Perché questo libro? Il tono usato, oscilla fra riso e lacrime, dando l’idea di una dolorosa necessità.

«Nasce da un evento straordinario ovvero dal fatto che due giorni prima di morire, Antonio Tabucchi scrisse un racconto, dettandolo al figlio in un camera d’ospedale di Lisbona. Non fu una morte improvvisa. Progressivamente si stava spegnendo, eppure questo accadimento privato nascondeva una cosa più grande, la vera origine delle storie. Queste nascono soprattutto per affrontare l’ignoto e mi ha colpito che lui abbia sentito il bisogno di scrivere anche mentre si avvicinava la morte, riuscendo a far ricorso all’ironia, proseguendo questa sorta di danza scaramantica contro ciò che non conosciamo. Quando ho letto quel racconto ho subito pensato che dovevo narrarla, dovevo narrare la scomparsa di uno scrittore e la storia di un’amicizia».
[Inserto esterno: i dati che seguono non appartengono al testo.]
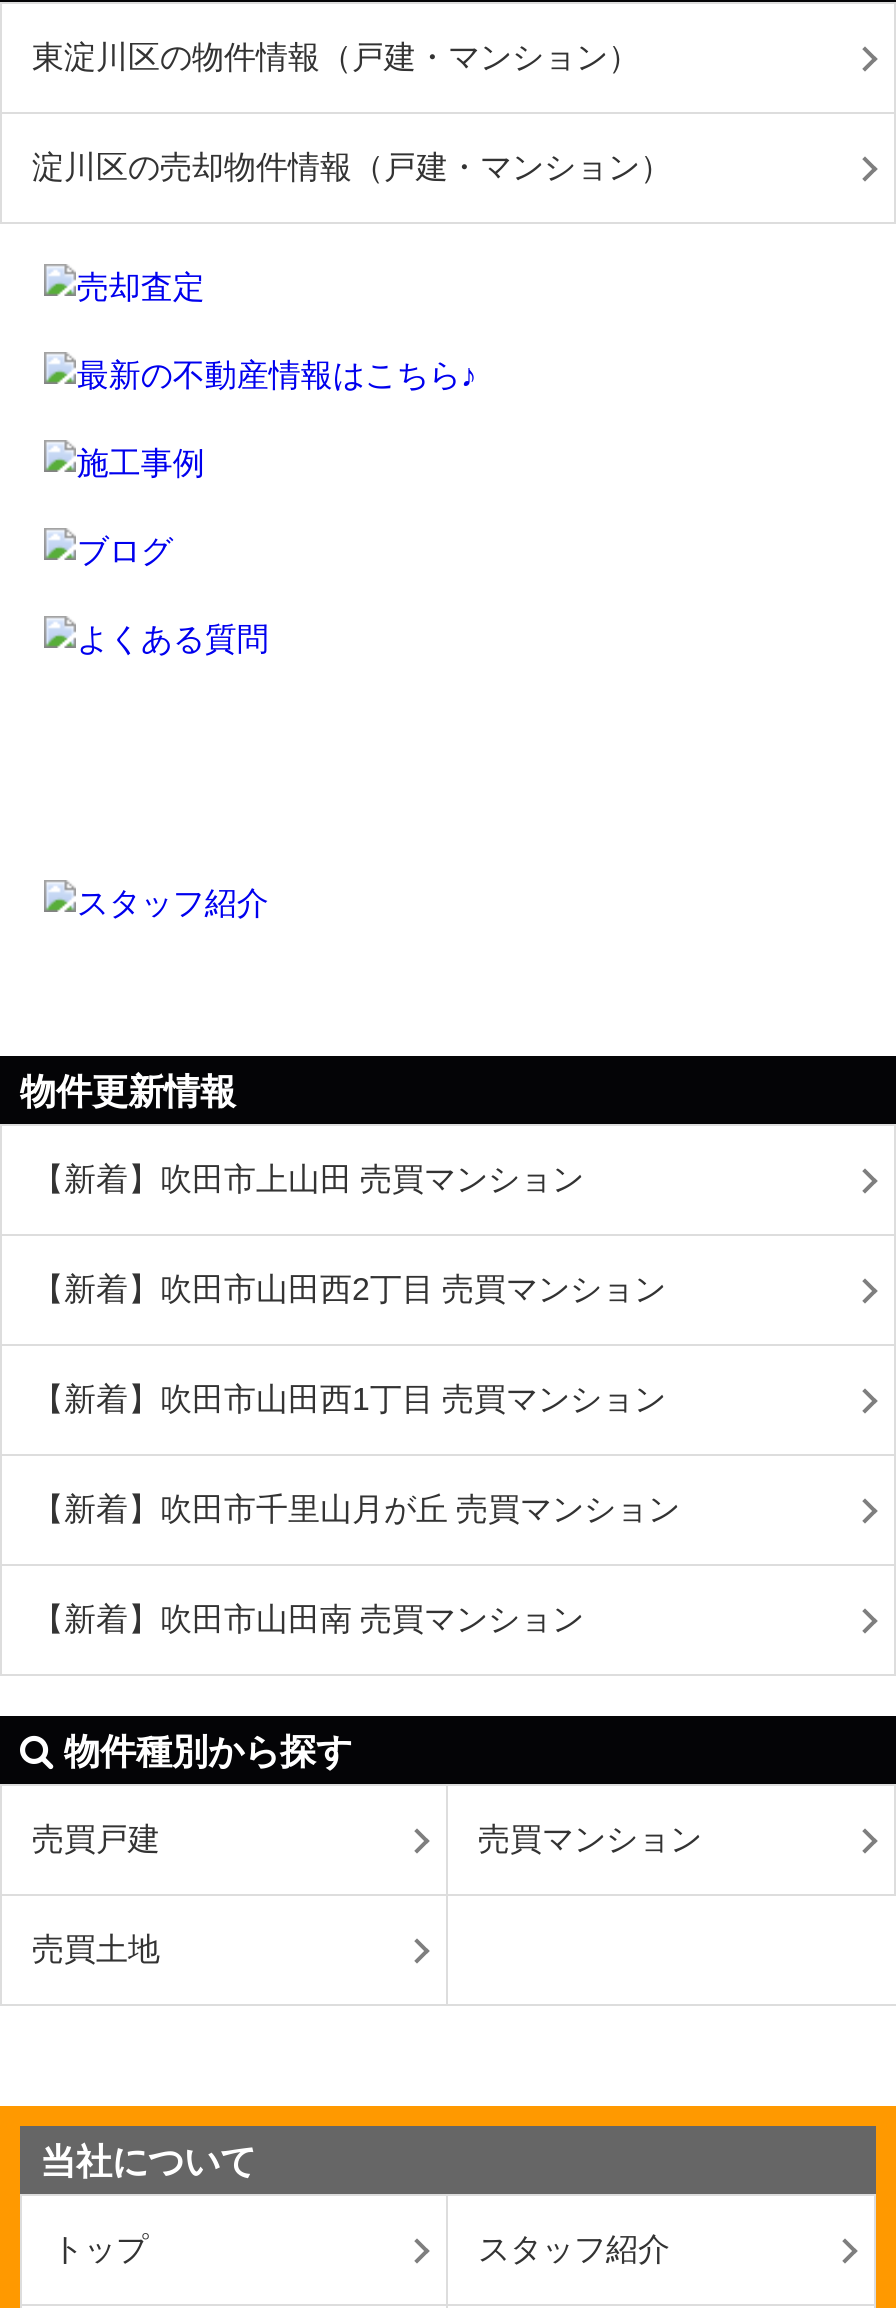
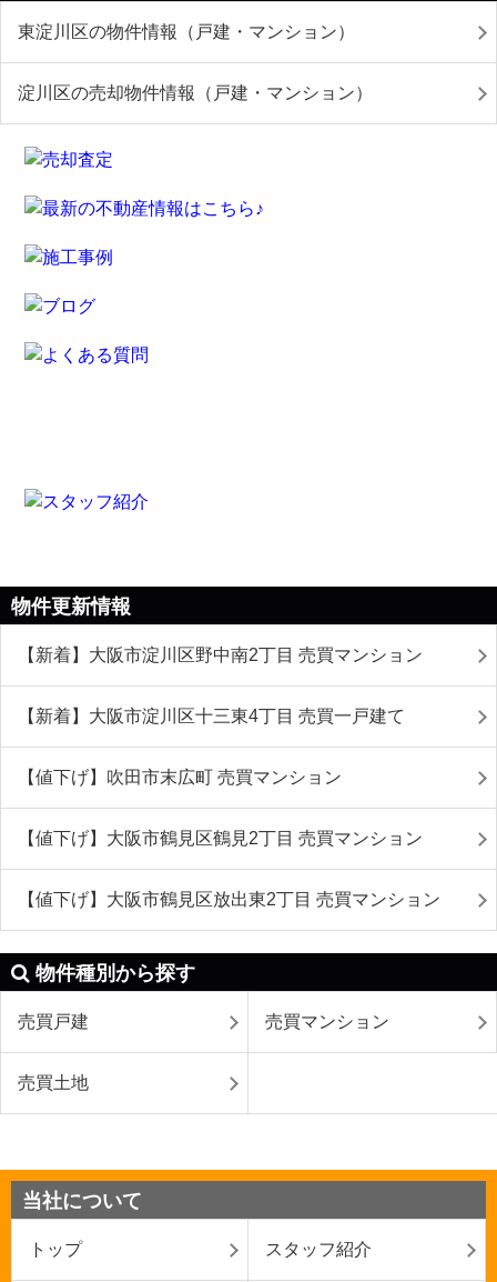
[32,1162,584,1196] 【新着】吹田市上山田 売買マンション -> [18,645,423,664] 【新着】大阪市淀川区野中南2丁目 売買マンション
[32,1272,666,1306] 【新着】吹田市山田西2丁目 売買マンション -> [18,707,405,725] 【新着】大阪市淀川区十三東4丁目 売買一戸建て
[32,1382,666,1416] 【新着】吹田市山田西1丁目 売買マンション -> [18,768,342,787] 【値下げ】吹田市末広町 売買マンション
[32,1492,680,1526] 【新着】吹田市千里山月が丘 売買マンション -> [18,829,423,848] 【値下げ】大阪市鶴見区鶴見2丁目 売買マンション
[32,1602,584,1636] 【新着】吹田市山田南 売買マンション -> [18,890,440,909] 【値下げ】大阪市鶴見区放出東2丁目 売買マンション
Uno dei due amici che, scomparendo, diventa un personaggio d’un libro. Un’idea molto tabucchiana…

«Esatto. La letteratura ha fatto sempre i conti con i fantasmi e del resto lo scrittore ha a che fare, per giornate intere, con persone che esistono solo nella sua testa. Antonio Tabucchi ha sempre avuto un buon rapporto con i fantasmi perché intese la sua letteratura all’insegna del gioco del rovescio; come personaggio di finzione, fra le pagine d’un libro, ha potuto portarlo all’estremo, rovesciando la morte e la vita, immerso in una storia.

Vi siete conosciuti a Parigi, a casa di un amico comune, tanti anni fa. Tabucchi le aveva scritto una lettera pronta per essere spedita…

«Nel libro tutto è reale e tutto è finto ma la lettera c’era davvero e lui l’aveva già affrancata. Me la consegnò ma per anni non la trovai più. Ma appena terminai di scrivere questo libro, venni preso dal desiderio di sistemare i libri in casa mia e di colpo, riapparve, nascosta fra le pagine di un volume. Era la lettera di un grande scrittore che mi trasferiva l’emozione resagli dall’aver letto il mio libro, “Se consideri le colpe”. Quando uscì questo libro più persone mi chiesero di poter pubblicare questa lettera, però adesso sembra sia scomparsa daccapo. Ecco, queste sono le “tabuccate”».

Apre il libro con una significativa citazione di Rilke. Come mai?

«Non conosco scrittore che sia sceso con tanta grazia dall’altra parte, nel confronto con chi non c’è più, come Rilke ne “I sonetti a Orfeo” e soprattutto ne “Le elegie duinesi”.

Mi riconosci, il titolo scelto, significa stare ad ascoltare il fantasma, provare ad ascoltare chi non c’era più. Questo libro racconta come nascono e si raccontano le storie ma soprattutto come si possa essere amici, indipendentemente dalle età e da cosa ci riserva la vita».

Alla fine scrive, “il lutto è il tentativo di abitare il vuoto di qualcuno che si è perso”.

«Le persone abitano degli spazi dentro noi ma poi sono costretti ad andare via. O meglio, scompare la materialità, la concretezza della carne ma non tutto il resto. Il lutto è riuscire a far sì che ciò che resta di quella persona scomparsa, trovi il suo posto dentro noi».

Nel corso delle telefonate notturne emerge un rapporto tormentato con l’Italia.

«Con il nostro paese aveva un rapporto davvero difficile, d’amore e odio. Prima di tutto l’Italia era la lingua, che ha amato intensamente, ma questo paese lo faceva soffrire e citava Pasolini per sottolineare quanto fosse malandata. Il berlusconismo, per lui è stato davvero pesante, ha ricevuto diverse querele e ha cercato di difendersi come poteva, con le parole. L’Italia, per lui, era una ferita aperta».

Infine, a proposito di scrittura, cosa le ha insegnato Tabucchi?
«La lezione più importante è stata la sua volontà di stare con i piedi molto per terra e la testa molto nel cielo, la capacità raccontare le pieghe oniriche del mondo senza rinunciare a stare concretamente nella realtà socio-politico in cui viveva».